Entre os muitos episódios e fatos ocorridos na juventude de Francisco de Assis, o encontro com o leproso foi o que teve mais influência no processo de sua conversão. A coragem de se aproximar dos leprosos, de tocá-los, de cuidar deles foi, sem dúvida, o ponto culminante de um longo caminho de transformação na vida do jovem de Assis.
Ele mesmo nos relata no início do seu Testamento, escrito bem próximo do final de sua vida, como lhe era amargo ver leprosos: “Foi assim que o Senhor concedeu a mim, Frei Francisco, começar a fazer penitência: como eu estivesse em pecados, parecia-me sobremaneira amargo ver leprosos. E o próprio Senhor me conduziu entre eles, e fiz misericórdia com eles. E afastando-me deles, aquilo que me parecia amargo se me converteu em doçura da alma e do corpo” (Testamento 1-3).
Quem eram os leprosos no tempo de São Francisco? Eram os últimos dos últimos de uma sociedade extremamente hierarquizada. Excluídos do convívio familiar e social, perambulavam pelos caminhos a procura de alguma ajuda caritativa. Andavam com sinetes, anunciando a presença indesejável deles para que, preventivamente, as outras pessoas pudessem deles tomar distância. Muitos eram acolhidos em abrigos específicos chamados de leprosários que geralmente se localizavam afastados das cidades.
A Legenda dos Três Companheiros nos diz que o jovem Francisco “não somente não os queria ver, mas também nem sequer se aproximar de suas habitações; e, se sucedia que de vez em quando ele passasse perto de suas casas ou os visse, embora por piedade se movesse a dar-lhe esmola por pessoa intermediária, sempre virando o rosto, tapava o nariz com suas próprias mãos”(LTC 11,10).
Esta mesma obra nos informa que certa vez o jovem Francisco “ao cavalgar pelas cercanias de Assis, encontrou um leproso. E porque se acostumara a ter muito horror de leprosos, fazendo violência a si mesmo, desceu do cavalo e ofereceu-lhe uma moeda, beijando-lhe a mão.
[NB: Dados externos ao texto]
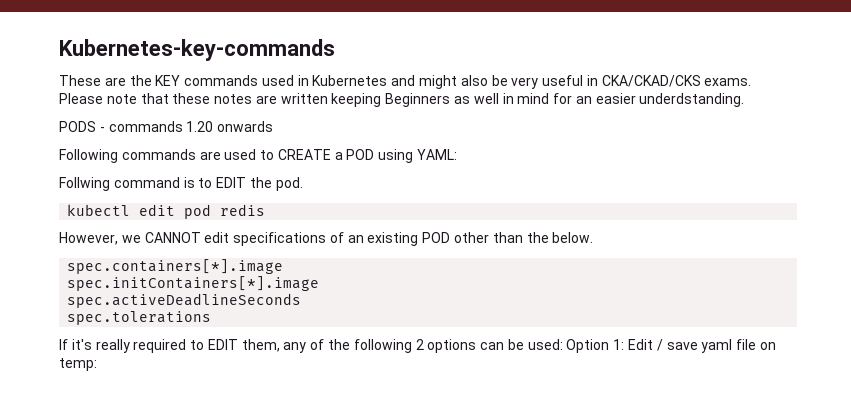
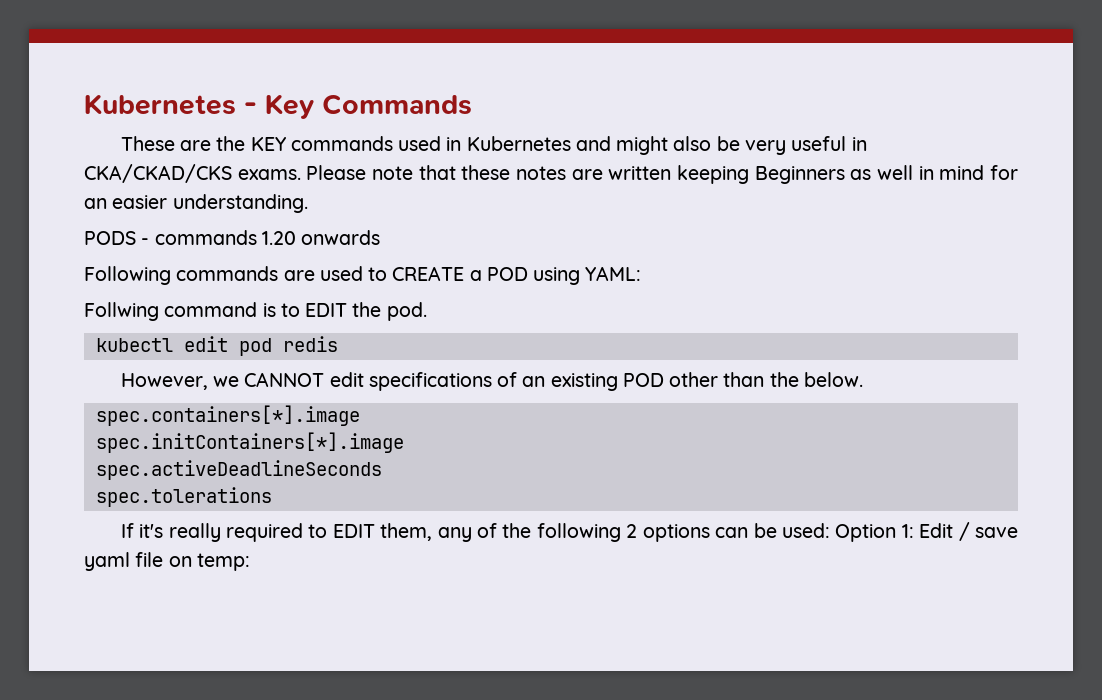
- Kubernetes-key-commands
+ Kubernetes - Key Commands
- Please note that these notes are written keeping Beginners as well in mind for an easier underdstanding.
+ Please note that these notes are written keeping Beginners as well in mind for an easier understanding.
E, depois de ter recebido do mesmo leproso o ósculo da paz, montou novamente em seu cavalo e prosseguiu o seu caminho. (...) Depois de poucos dias, tomando muito dinheiro, dirigiu-se ao hospital dos leprosos e, reunindo todos juntos, deu esmola a cada um, beijando-lhes as mãos” (LTC 11,3-5.7).
Na primeira biografia do santo, Tomás de Celano relata apenas que Francisco “se transferiu para junto dos leprosos e permanecia com eles, servindo com o maior cuidado a todos por amor de Deus”(1Celano 17,1). Mais tarde, quando Celano redigiu uma segunda biografia do santo , ele registrou o episódio do encontro com o leproso: “Num certo dia encontrou um leproso, quando cavalgava perto de Assis. Embora este lhe causasse não pouco incômodo e horror... saltando do cavalo, correu para beijá-lo. Quando o leproso lhe estendeu a mão como que para receber alguma coisa, ele colocou o dinheiro com um beijo. E montando imediatamente no cavalo e voltando-se para cá e para lá, não viu mais aquele leproso, ainda que o campo fosse aberto em todas as direções” (2Celano 9,9-12).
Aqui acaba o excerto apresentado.